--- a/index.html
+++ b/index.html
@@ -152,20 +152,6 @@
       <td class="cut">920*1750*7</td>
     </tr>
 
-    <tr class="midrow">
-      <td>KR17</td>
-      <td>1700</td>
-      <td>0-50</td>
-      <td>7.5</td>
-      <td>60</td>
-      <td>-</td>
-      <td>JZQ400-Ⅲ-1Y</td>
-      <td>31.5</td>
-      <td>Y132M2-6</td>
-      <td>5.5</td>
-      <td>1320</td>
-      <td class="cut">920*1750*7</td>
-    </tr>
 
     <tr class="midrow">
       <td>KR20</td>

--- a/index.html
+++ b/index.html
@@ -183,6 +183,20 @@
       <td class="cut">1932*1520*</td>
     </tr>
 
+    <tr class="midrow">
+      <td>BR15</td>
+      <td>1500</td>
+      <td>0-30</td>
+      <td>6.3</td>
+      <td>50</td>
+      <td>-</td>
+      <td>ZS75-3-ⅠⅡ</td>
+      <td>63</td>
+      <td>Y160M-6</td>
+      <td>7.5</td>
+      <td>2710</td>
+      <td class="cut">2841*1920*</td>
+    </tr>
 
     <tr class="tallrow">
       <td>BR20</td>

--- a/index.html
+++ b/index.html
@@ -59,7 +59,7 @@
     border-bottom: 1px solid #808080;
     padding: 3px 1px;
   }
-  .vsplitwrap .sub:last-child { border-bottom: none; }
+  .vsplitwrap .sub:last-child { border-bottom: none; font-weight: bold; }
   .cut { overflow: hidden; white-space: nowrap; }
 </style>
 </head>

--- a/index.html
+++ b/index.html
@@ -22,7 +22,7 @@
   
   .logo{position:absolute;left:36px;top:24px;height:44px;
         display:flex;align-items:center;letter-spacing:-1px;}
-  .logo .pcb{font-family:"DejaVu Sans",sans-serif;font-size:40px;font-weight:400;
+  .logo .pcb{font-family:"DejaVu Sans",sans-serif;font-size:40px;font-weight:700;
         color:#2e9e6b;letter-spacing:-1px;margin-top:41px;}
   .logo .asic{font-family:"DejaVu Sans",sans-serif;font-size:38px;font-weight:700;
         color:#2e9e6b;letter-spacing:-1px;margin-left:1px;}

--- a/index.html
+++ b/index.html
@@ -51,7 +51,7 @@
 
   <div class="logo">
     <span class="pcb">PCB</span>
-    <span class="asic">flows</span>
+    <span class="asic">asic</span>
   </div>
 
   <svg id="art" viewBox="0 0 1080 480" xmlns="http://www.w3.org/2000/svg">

++++++++

Task brief:
Word for word, copy the listing above in its entirety.

Solved exercise:
--- a/index.html
+++ b/index.html
@@ -152,20 +152,6 @@
       <td class="cut">920*1750*7</td>
     </tr>
 
-    <tr class="midrow">
-      <td>KR17</td>
-      <td>1700</td>
-      <td>0-50</td>
-      <td>7.5</td>
-      <td>60</td>
-      <td>-</td>
-      <td>JZQ400-Ⅲ-1Y</td>
-      <td>31.5</td>
-      <td>Y132M2-6</td>
-      <td>5.5</td>
-      <td>1320</td>
-      <td class="cut">920*1750*7</td>
-    </tr>
 
     <tr class="midrow">
       <td>KR20</td>

--- a/index.html
+++ b/index.html
@@ -183,6 +183,20 @@
       <td class="cut">1932*1520*</td>
     </tr>
 
+    <tr class="midrow">
+      <td>BR15</td>
+      <td>1500</td>
+      <td>0-30</td>
+      <td>6.3</td>
+      <td>50</td>
+      <td>-</td>
+      <td>ZS75-3-ⅠⅡ</td>
+      <td>63</td>
+      <td>Y160M-6</td>
+      <td>7.5</td>
+      <td>2710</td>
+      <td class="cut">2841*1920*</td>
+    </tr>
 
     <tr class="tallrow">
       <td>BR20</td>

--- a/index.html
+++ b/index.html
@@ -59,7 +59,7 @@
     border-bottom: 1px solid #808080;
     padding: 3px 1px;
   }
-  .vsplitwrap .sub:last-child { border-bottom: none; }
+  .vsplitwrap .sub:last-child { border-bottom: none; font-weight: bold; }
   .cut { overflow: hidden; white-space: nowrap; }
 </style>
 </head>

--- a/index.html
+++ b/index.html
@@ -22,7 +22,7 @@
   
   .logo{position:absolute;left:36px;top:24px;height:44px;
         display:flex;align-items:center;letter-spacing:-1px;}
-  .logo .pcb{font-family:"DejaVu Sans",sans-serif;font-size:40px;font-weight:400;
+  .logo .pcb{font-family:"DejaVu Sans",sans-serif;font-size:40px;font-weight:700;
         color:#2e9e6b;letter-spacing:-1px;margin-top:41px;}
   .logo .asic{font-family:"DejaVu Sans",sans-serif;font-size:38px;font-weight:700;
         color:#2e9e6b;letter-spacing:-1px;margin-left:1px;}

--- a/index.html
+++ b/index.html
@@ -51,7 +51,7 @@
 
   <div class="logo">
     <span class="pcb">PCB</span>
-    <span class="asic">flows</span>
+    <span class="asic">asic</span>
   </div>
 
   <svg id="art" viewBox="0 0 1080 480" xmlns="http://www.w3.org/2000/svg">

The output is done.